Я сунул руку в карман, достал два крана и один аббаси, но старик засмеялся сухим, резким смехом: «Нет, нет, — сказал он, — это ничего не стоит, я тебя знаю, я и твой дом знаю. Тут у меня стоит погребальная повозка, давай я довезу тебя до дому, здесь всего два шага».
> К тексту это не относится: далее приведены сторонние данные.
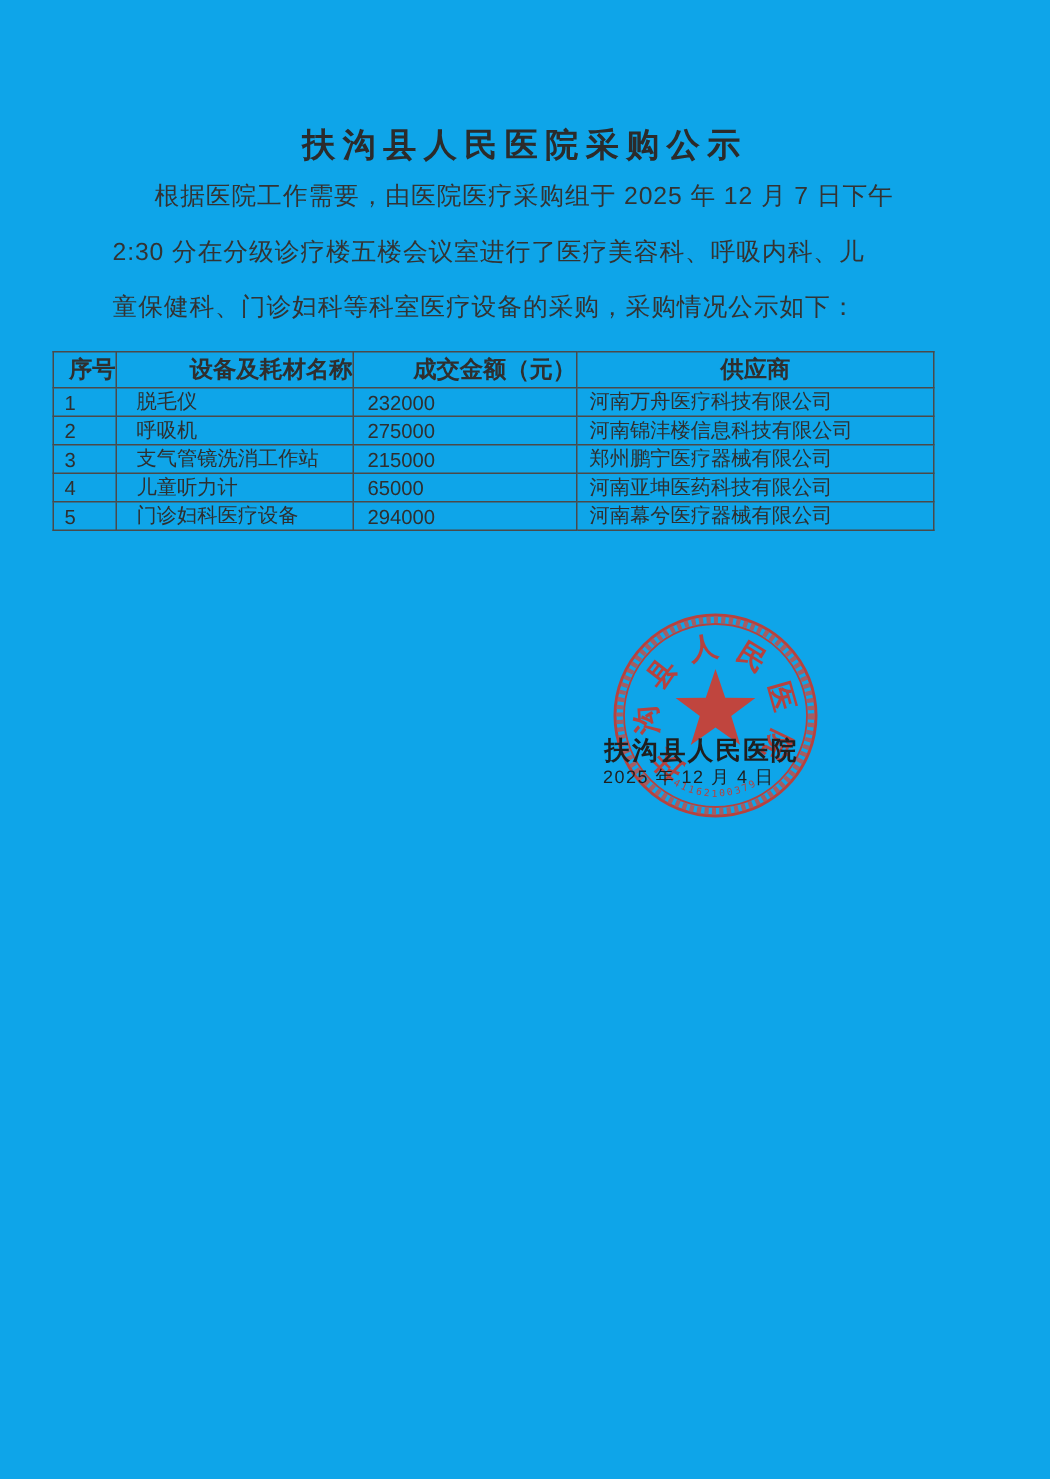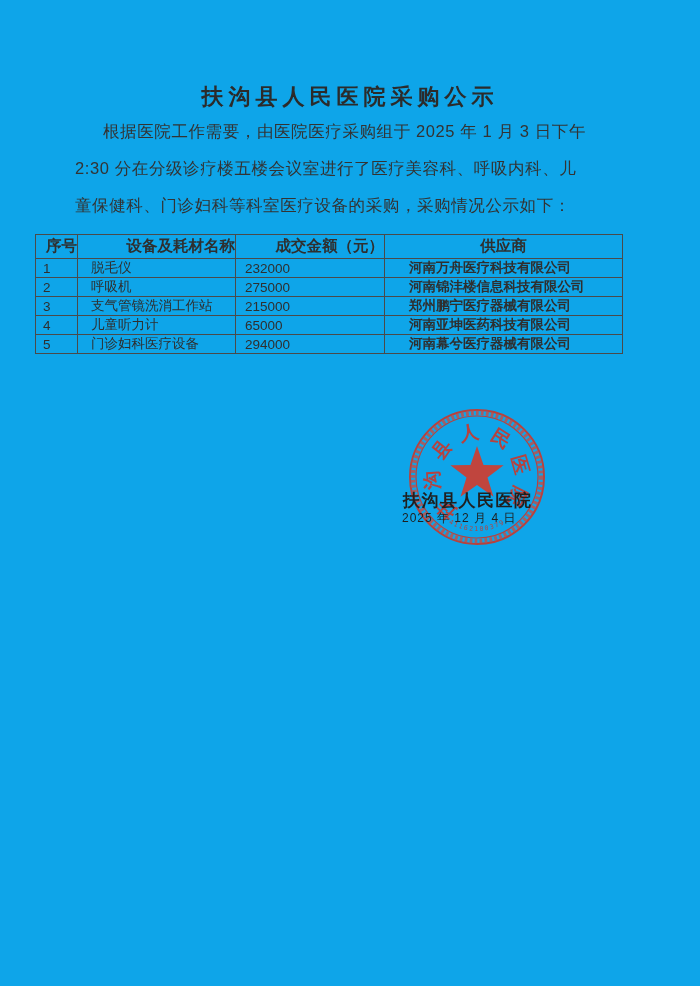--- a/index.html
+++ b/index.html
@@ -51,21 +51,21 @@
   }
   table.proc td {
     height: 18px;
     font-size: 13.5px;
     font-weight: 500;
   }
   table.proc th:nth-child(1), table.proc td:nth-child(1) { padding-left: 7px; }
   table.proc th:nth-child(2), table.proc td:nth-child(2) { padding-left: 13px; }
   table.proc th:nth-child(3), table.proc td:nth-child(3) { padding-left: 9px; }
   table.proc th:nth-child(4) { text-align: center; padding-left: 0; }
-  table.proc td:nth-child(4) { padding-left: 24px; font-weight: bold; }
+  table.proc td:nth-child(4) { padding-left: 8px; }
   .notice {
     position: absolute; top: 367px; left: 80px;
     font-size: 16.5px; letter-spacing: 0.6px;
     color: #333;
     white-space: nowrap;
   }
   .seal {
     position: absolute; top: 390px; left: 390px;
     width: 174px; height: 174px;
     opacity: 0.9;
@@ -95,21 +95,21 @@
   }
 </style>
 </head>
 <body>
 
 <div class="page">
 
   <h1 class="title">扶沟县人民医院采购公示</h1>
 
   <div class="paragraph">
-    <div class="line indent">根据医院工作需要，由医院医疗采购组于 2025 年 1 月 3 日下午</div>
+    <div class="line indent">根据医院工作需要，由医院医疗采购组于 2025 年 12 月 7 日下午</div>
     <div class="line">2:30 分在分级诊疗楼五楼会议室进行了医疗美容科、呼吸内科、儿</div>
     <div class="line">童保健科、门诊妇科等科室医疗设备的采购，采购情况公示如下：</div>
   </div>
 
   <table class="proc">
     <colgroup>
       <col style="width:42px">
         <col style="width:158px">
         <col style="width:149px">
         <col style="width:238px">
Он положил мне на колени кувшин и встал. Плечи его тряслись от сильного смеха. Я взял кувшин и поплелся за сгорбленным стариком. За поворотом стояла старая, разбитая погребальная повозка, в которую были впряжены две вороные клячи. Старик ловко вскочил на козлы. Я тоже поднялся в повозку, лег в устроенное для гроба углубление, голову положил на его край, чтобы иметь возможность смотреть по сторонам. Кувшин я положил себе на грудь и придерживал его обеими руками.
Старик щелкнул бичом, и лошади, тяжело дыша, тронулись в путь. Они высоко и мягко подпрыгивали, и их копыта беззвучно опускались на землю. Бубенцы на их шеях как-то особенно звучали в сыром воздухе. Из-за облаков на землю смотрели звезды, похожие на сверкающие глаза в сгустках черной запекшейся крови. По всему моему телу разлилась приятная истома, только на груди я чувствовал тяжесть кувшина, как тяжесть трупа. Густо росшие деревья переплелись искривленными ветвями, словно они держались за руки, боясь в этой кромешной тьме поскользнуться и упасть на землю. Вдоль дороги тянулись странные дома с черными проемами окон и дверей, напоминавшие какие-то усеченные геометрические фигуры. Но стены этих домов светились, как светлячки, болезненно и тускло. Деревья испуганно жались друг к Другу, бежали друг за другом, стебли лотосов, казалось, цеплялись за их ноги, и они валились на землю. Меня преследовал запах трупа, запах разлагающегося мяса, словно трупный запах пропитал мое тело, будто всю свою жизнь я пролежал в черном гробу, и какой-то горбатый старик, которого я не знал в лицо, кружил вокруг меня среди теней, в тумане.
Погребальная повозка остановилась, я взял кувшин и спустился на землю. Я стоял у дверей своего дома… Потом я быстро вошел в комнату, поставил кувшин на стол, принес из кладовой спрятанную там жестянку, которая служила мне копилкой, и подошел к двери, чтобы отдать жестянку старику возчику вместо платы. Но его не было, не осталось следа ни его самого, ни его повозки. Опечаленный, я снова вернулся в комнату, зажег лампу и развернул платок, в котором был кувшин. Весь кувшин был покрыт светлой древней фиолетовой потрескавшейся глазурью, которая приобрела золотистый цвет пчелы. С одной стороны на нем был ромб, внутри по его краю шел узор из голубых лотосов, а в середине…
В середине ромба было ее изображение… Удлиненное женское лицо с черными, огромными, необычайно большими глазами. Они упрекали меня, как будто я совершил непростительный грех, сам не подозревая того.
Страшные, колдовские глаза, взволнованные и изумленные, угрожающие и обещающие. Эти глаза пугали и манили, и в них сверкало что-то сверхъестественное, опьяняющее. Выступающие скулы, высокий лоб, тонкие сросшиеся брови, полные полуоткрытые губы и растрепанные волосы, несколько прядок лежит на висках.